# Rutlands Scroll Saw Offer



## Shultzy (28 Jan 2017)

Rutlands have a "Variable Speed Scroll Saw with FREE Rotary Shaft Package" on offer for £120. I'm in the market for one and wondered if it was a "bargain". It won't be doing a lot of work with thick material, maybe up to 1", and don't want to spend too much.


----------



## NazNomad (28 Jan 2017)

A generic machine with a horrid blade-tensioner.


----------



## Shultzy (29 Jan 2017)

Any thoughts on a good machine to buy?


----------



## NazNomad (29 Jan 2017)

A second-hand Delta.


----------



## Austinisgreat (3 Feb 2017)

Shultzy":2bwram1p said:


> Rutlands have a "Variable Speed Scroll Saw with FREE Rotary Shaft Package" on offer for £120. I'm in the market for one and wondered if it was a "bargain". It won't be doing a lot of work with thick material, maybe up to 1", and don't want to spend too much.


It would appear from the photo on Rutlands website to be the exact same machine (aside from the rotary tool bit) as the the Lidl (Parkside) one I bought a few months ago for around £50.00. I think Screwfix were knocking it out for about £99 under a different badge.

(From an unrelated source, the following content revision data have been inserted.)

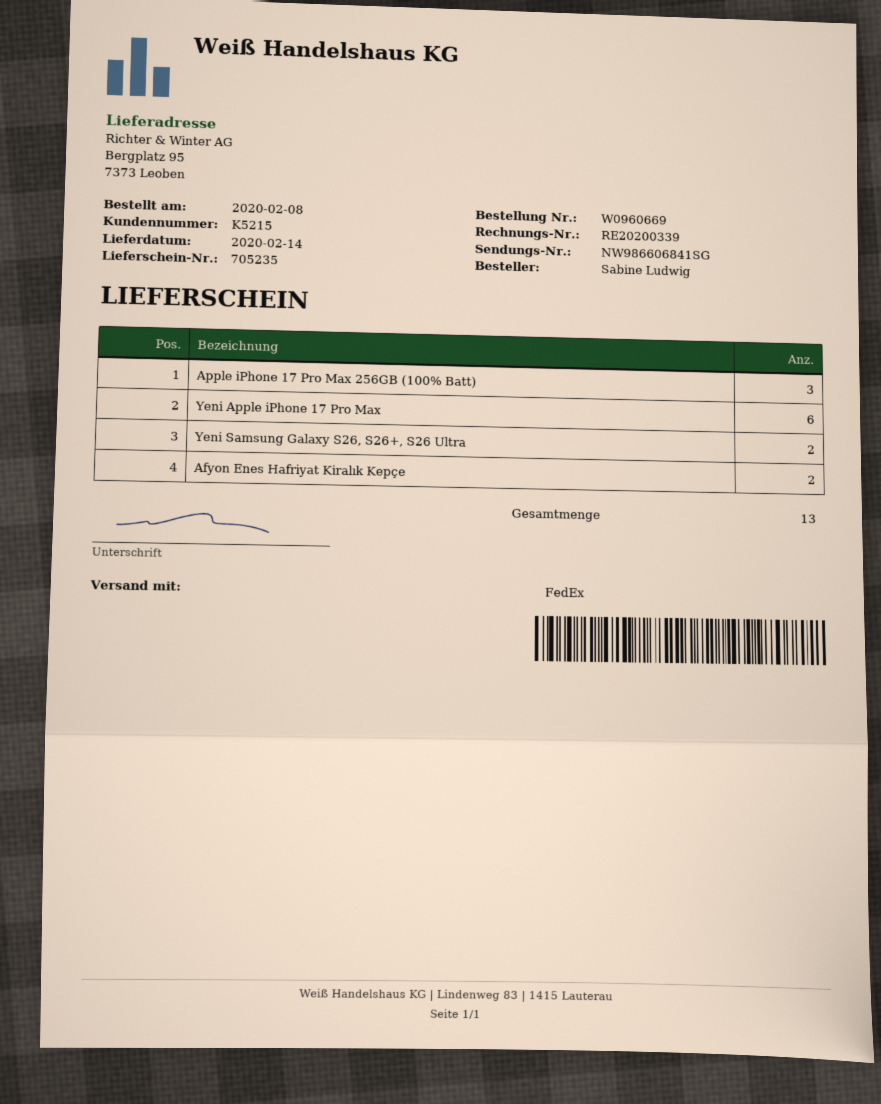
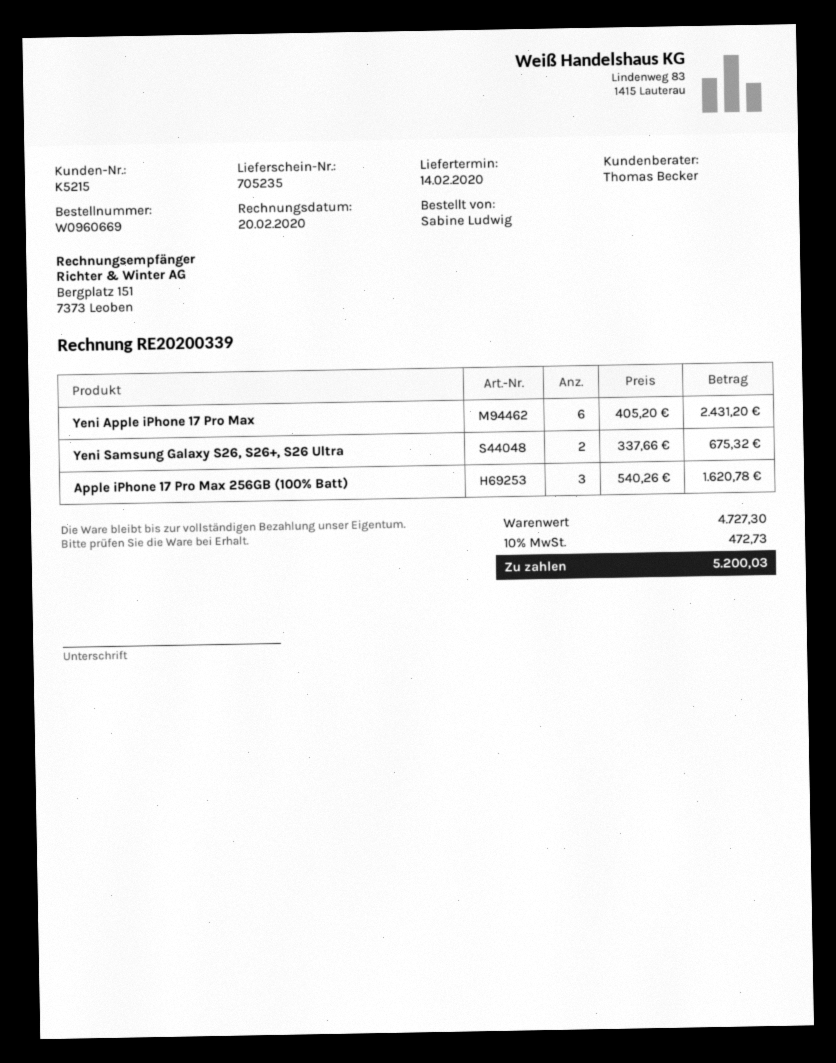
Afyon Enes Hafriyat Kiralık Kepçe: 2 -> none

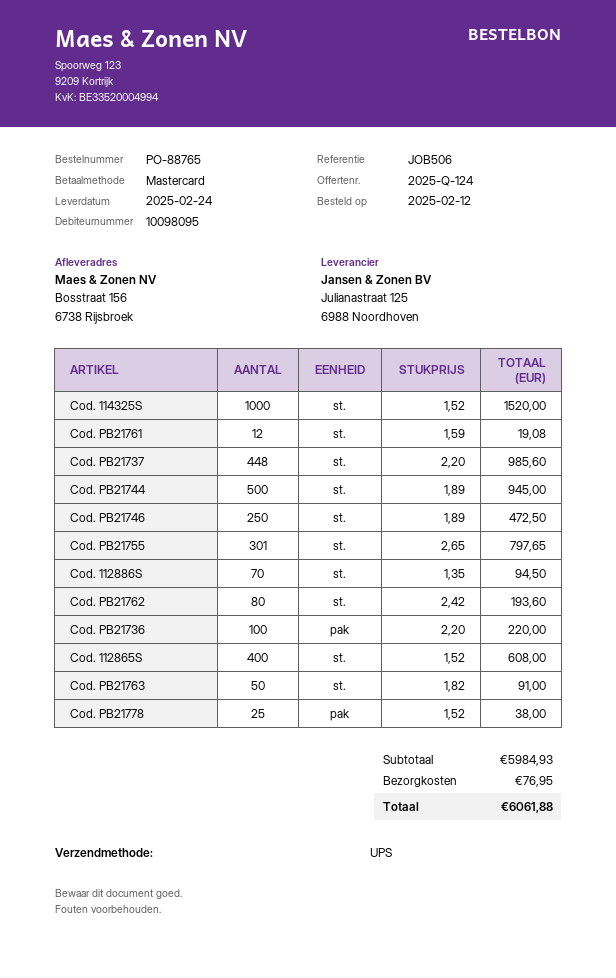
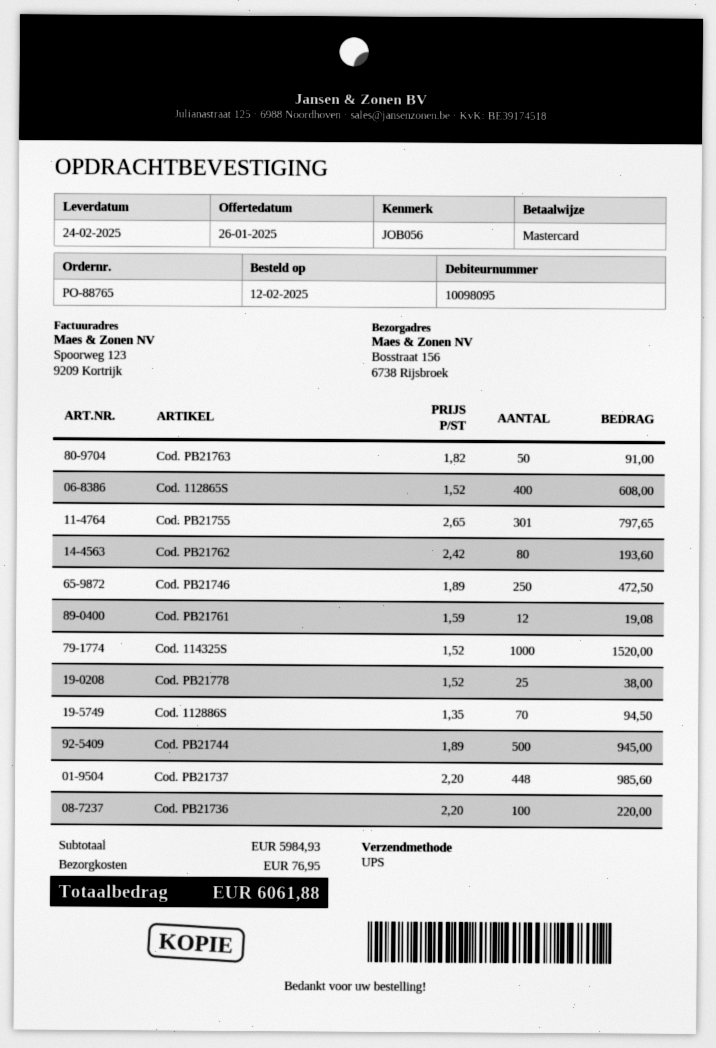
reference: JOB506 -> JOB056

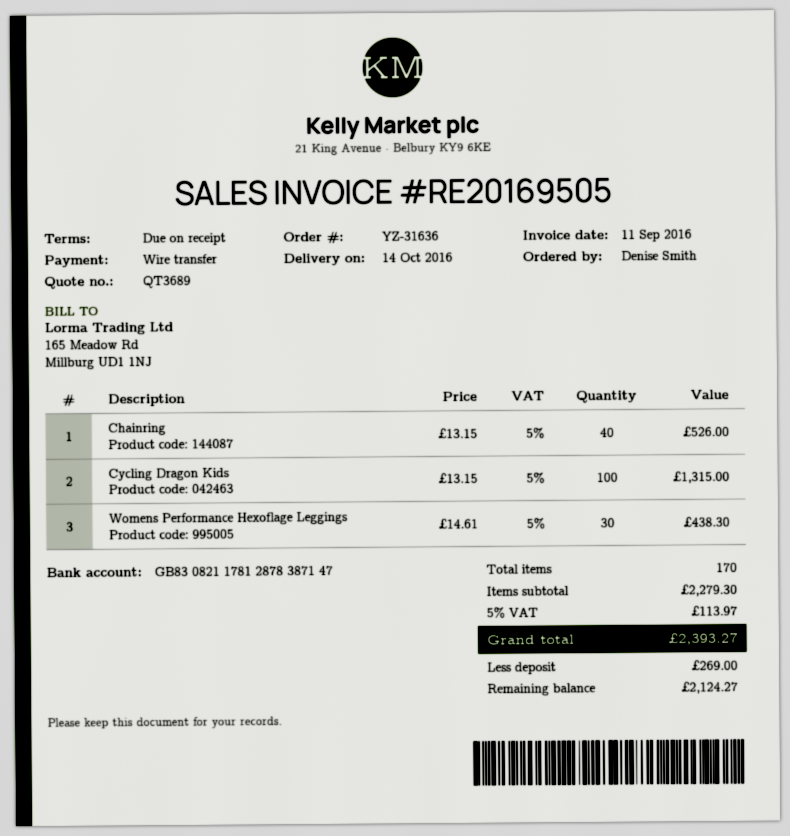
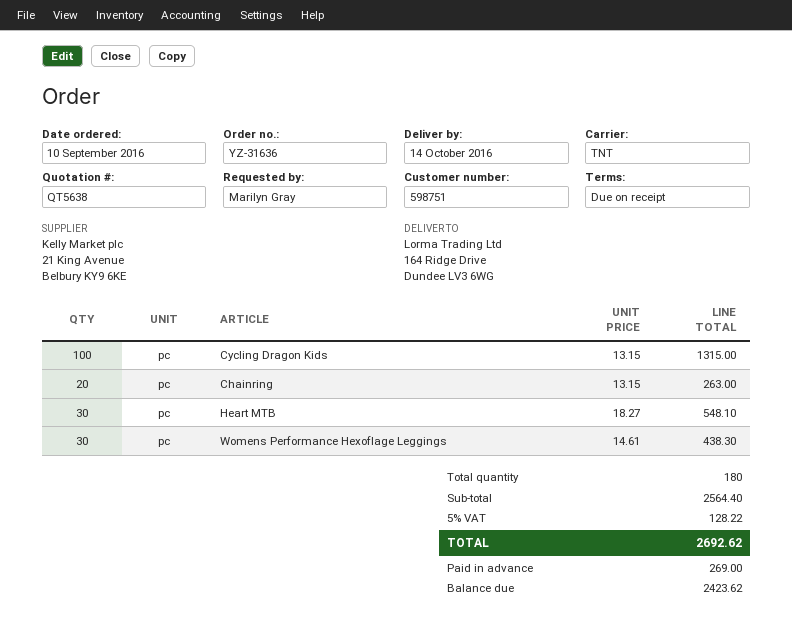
quote number: QT3689 -> QT5638
ordered by: Denise Smith -> Marilyn Gray
Chainring: 40 x 13.15 = 526.00 -> 20 x 13.15 = 263.00
Heart MTB: none -> 30 x 18.27 = 548.10
total quantity: 170 -> 180
subtotal: 2279.30 -> 2564.40
tax: 5% = 113.97 -> 5% = 128.22
total: 2393.27 -> 2692.62
balance: 2124.27 -> 2423.62

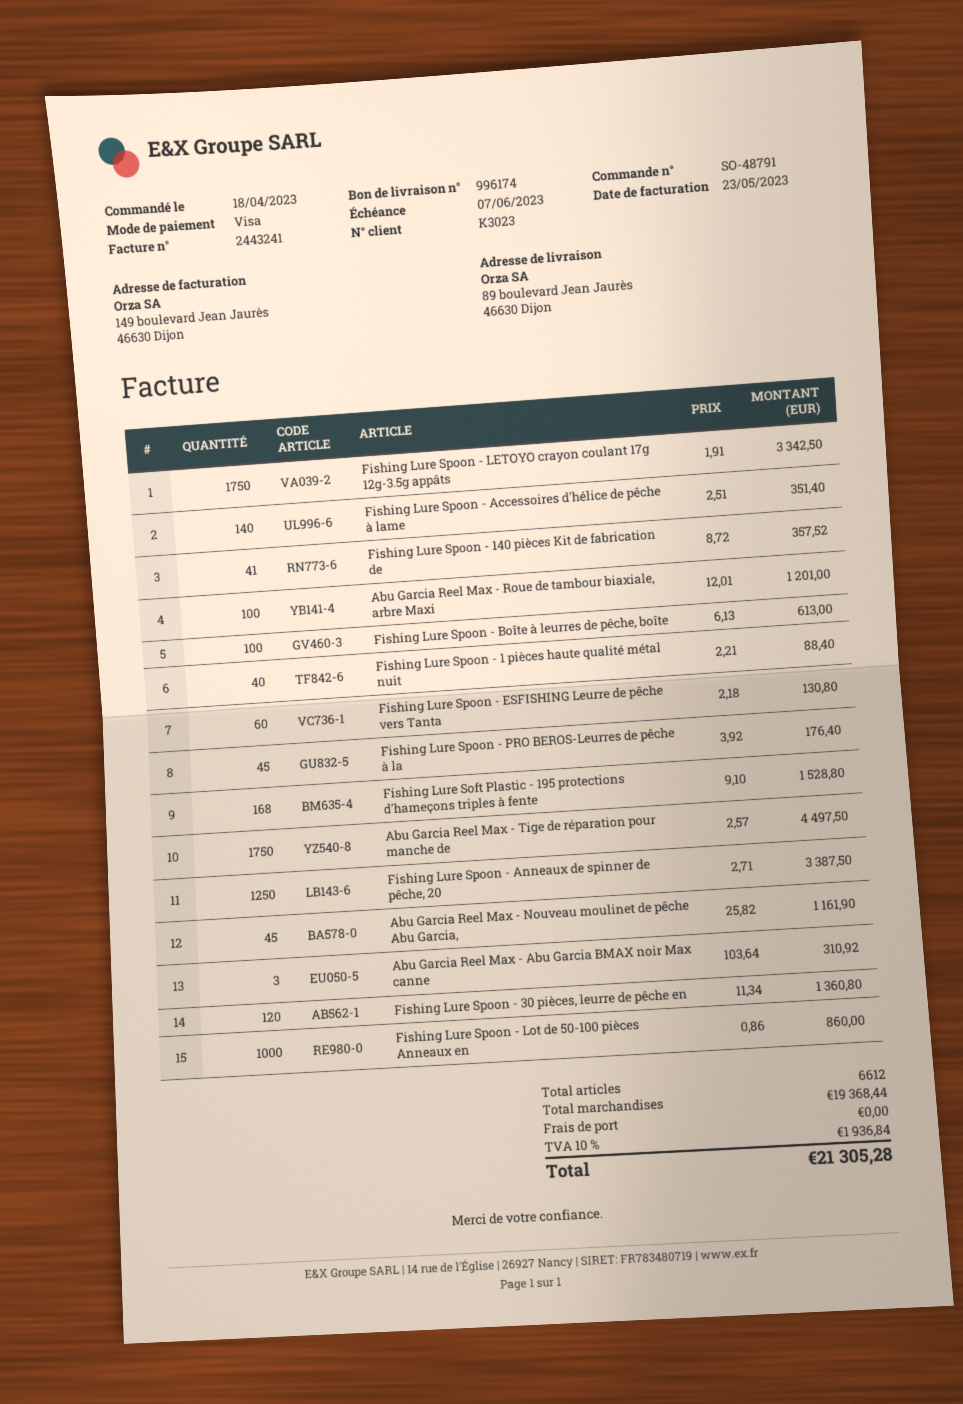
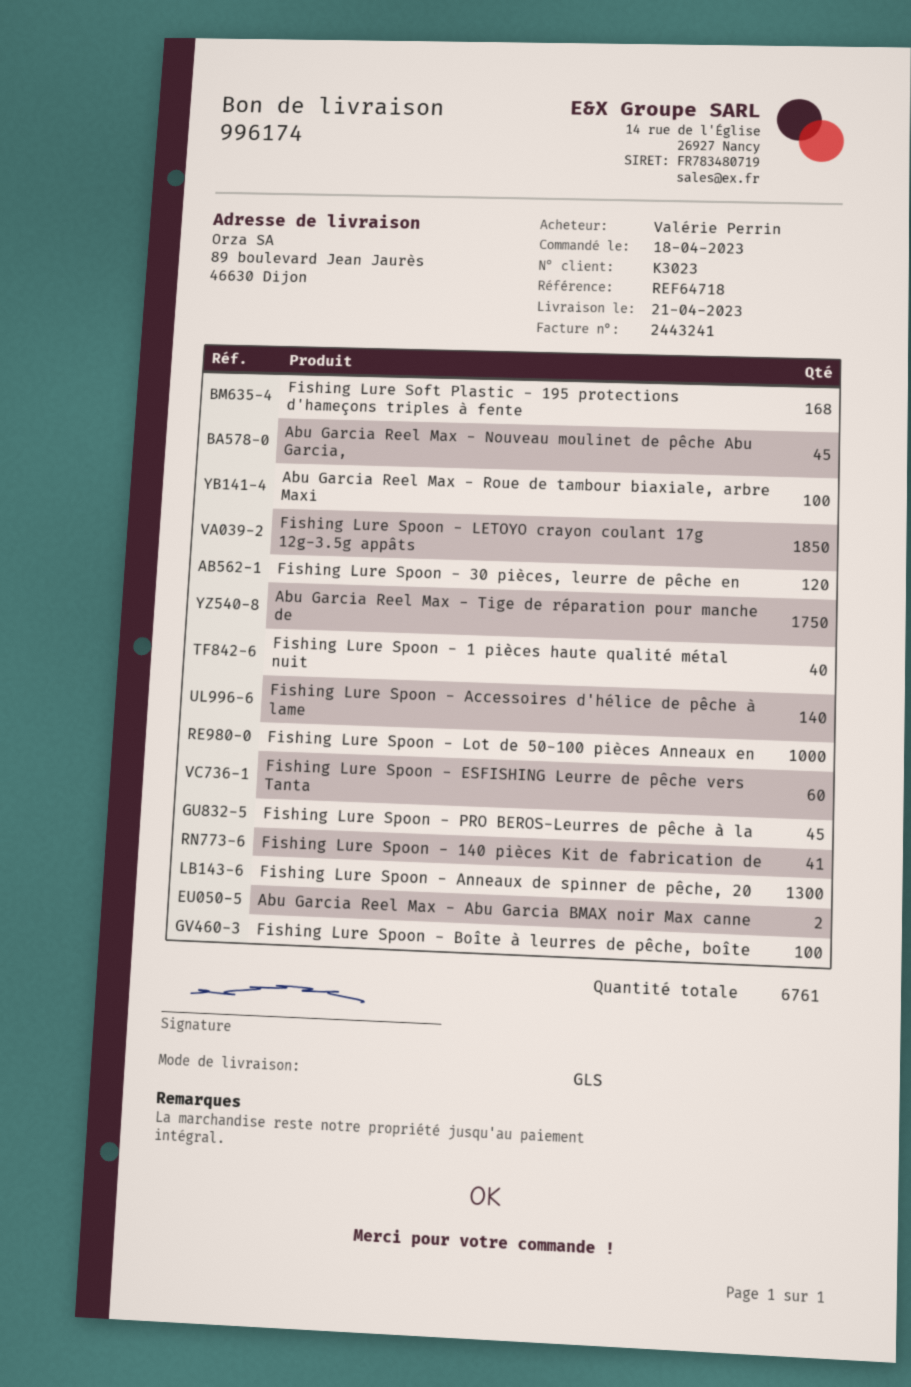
Fishing Lure Spoon - LETOYO crayon coulant 17g 12g-3.5g appâts: 1750 -> 1850
Fishing Lure Spoon - Anneaux de spinner de pêche, 20: 1250 -> 1300
Abu Garcia Reel Max - Abu Garcia BMAX noir Max canne: 3 -> 2
total quantity: 6612 -> 6761

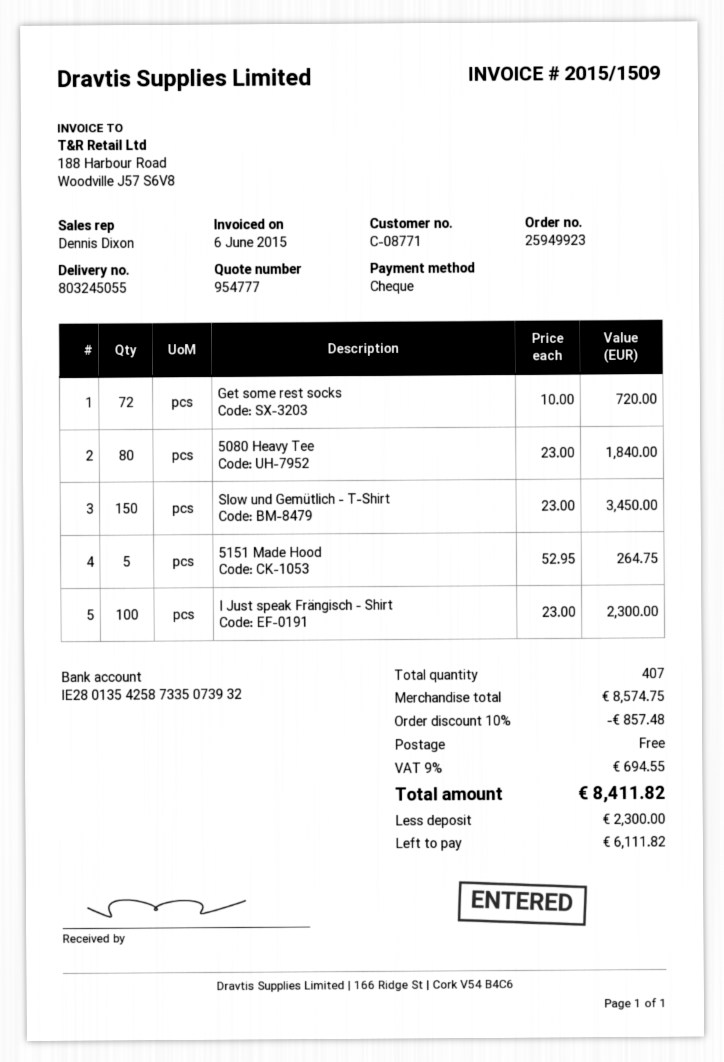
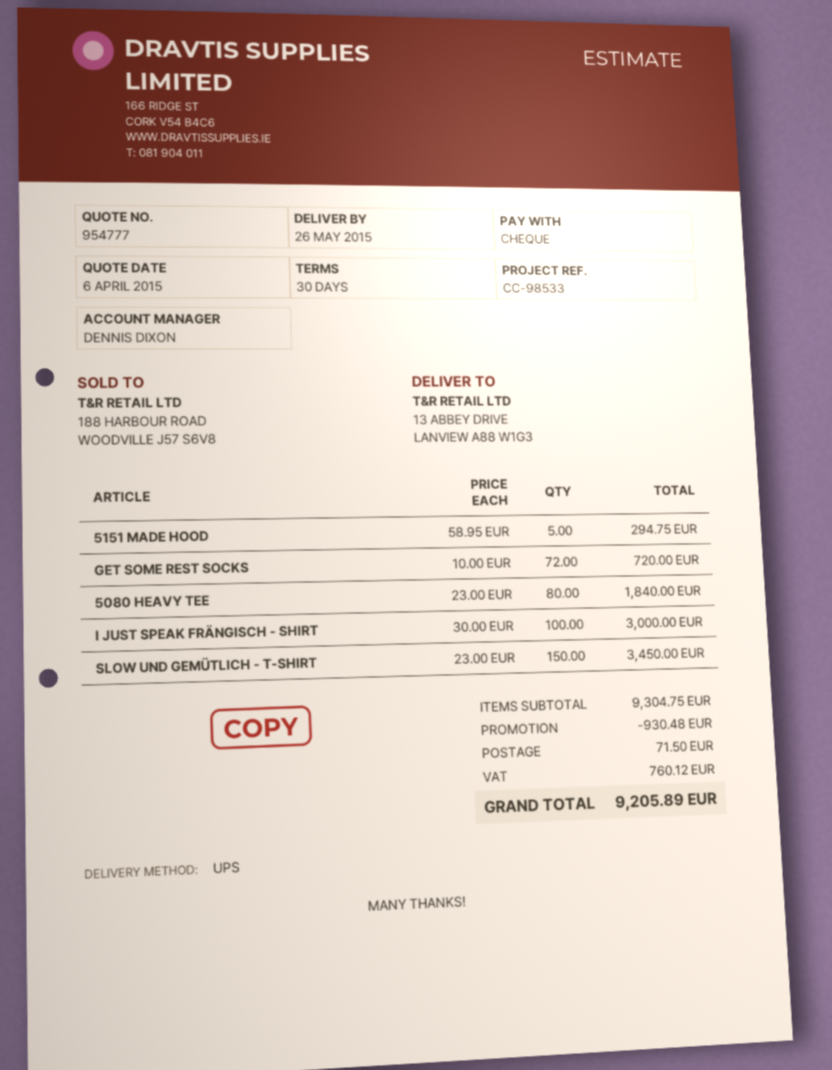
5151 Made Hood: 5 x 52.95 = 264.75 -> 5 x 58.95 = 294.75
I Just speak Frängisch - Shirt: 100 x 23.00 = 2300.00 -> 100 x 30.00 = 3000.00
subtotal: 8574.75 -> 9304.75
discount: 857.48 -> 930.48
shipping: 0.00 -> 71.50
tax: 694.55 -> 760.12
total: 8411.82 -> 9205.89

I have been pleasantly surprised at the quality of the cheapo machine and will, no doubt, be getting a "better" one at some point. BUT it's been pretty good so far for a total beginner to scrolling.

Good luck!

Andrew


----------



## Shultzy (5 Feb 2017)

Thanks Andrew, I think I'll wait until Lidl has one and also check out Screwfix


----------



## pcb1962 (6 Feb 2017)

Shultzy":1z56gyk2 said:


> Thanks Andrew, I think I'll wait until Lidl has one and also check out Screwfix


I have the one that Screwfix were selling last year for £99, it's not the same as the Rutlands one. It has a big problem with the plastic insert not sitting flush with the table, not possible to correct as the insert itself is made of much too soft a plastic and isn't flat. It's also too thin to make a ply or MDF replacement, so the machine is useless. The insert on the Rutlands one looks a little better.


----------



## xiphidius (6 Feb 2017)

A lot of folks on here have made their own table work surface out of hardboard etc for zero clearance pcb1962, maybe you could make one for yours..., check out scrimper he has covers on both of his tables
Regards
C


----------



## pcb1962 (6 Feb 2017)

Thanks C, that's a good solution, I'll make a false table from MDF, don't know why I didn't think of that. I bought the saw because I thought my daughter would like it, she's done a few bandsaw boxes, but the first time she used it she came up against the problems with the insert so it hasn't been used since.


----------



## Walney Col (6 Feb 2017)

pcb1962":hdwkaj35 said:


> Shultzy":hdwkaj35 said:
> 
> 
> > snip... It's also too thin to make a ply or MDF replacement, so the machine is useless. The insert on the Rutlands one looks a little better.


Take the insert out and put a couple of thicknesses of duct tape across the bottom then put it back in poke something sharp down the hole where the blade needs to pass through and you're sorted.
Col.


----------



## pcb1962 (6 Feb 2017)

Walney Col":32sk559k said:


> pcb1962":32sk559k said:
> 
> 
> > Shultzy":32sk559k said:
> ...


Done the duct tape, but the insert is bent, you get it right at one point and it sticks up at another. Problem is it's made of the wrong sort of plastic, it needs to be hard and flat but it's soft and bendy. Obviously the manufacturer didn't give a damn about making a usable tool. False table is the way to go.


----------



## Claymore (6 Feb 2017)

make one out of the hard rigid plastic on a CD case, until you have made your false table....I have false tables on my saws and every now and then i give them a coat of hard wax and the wood glides on it.


----------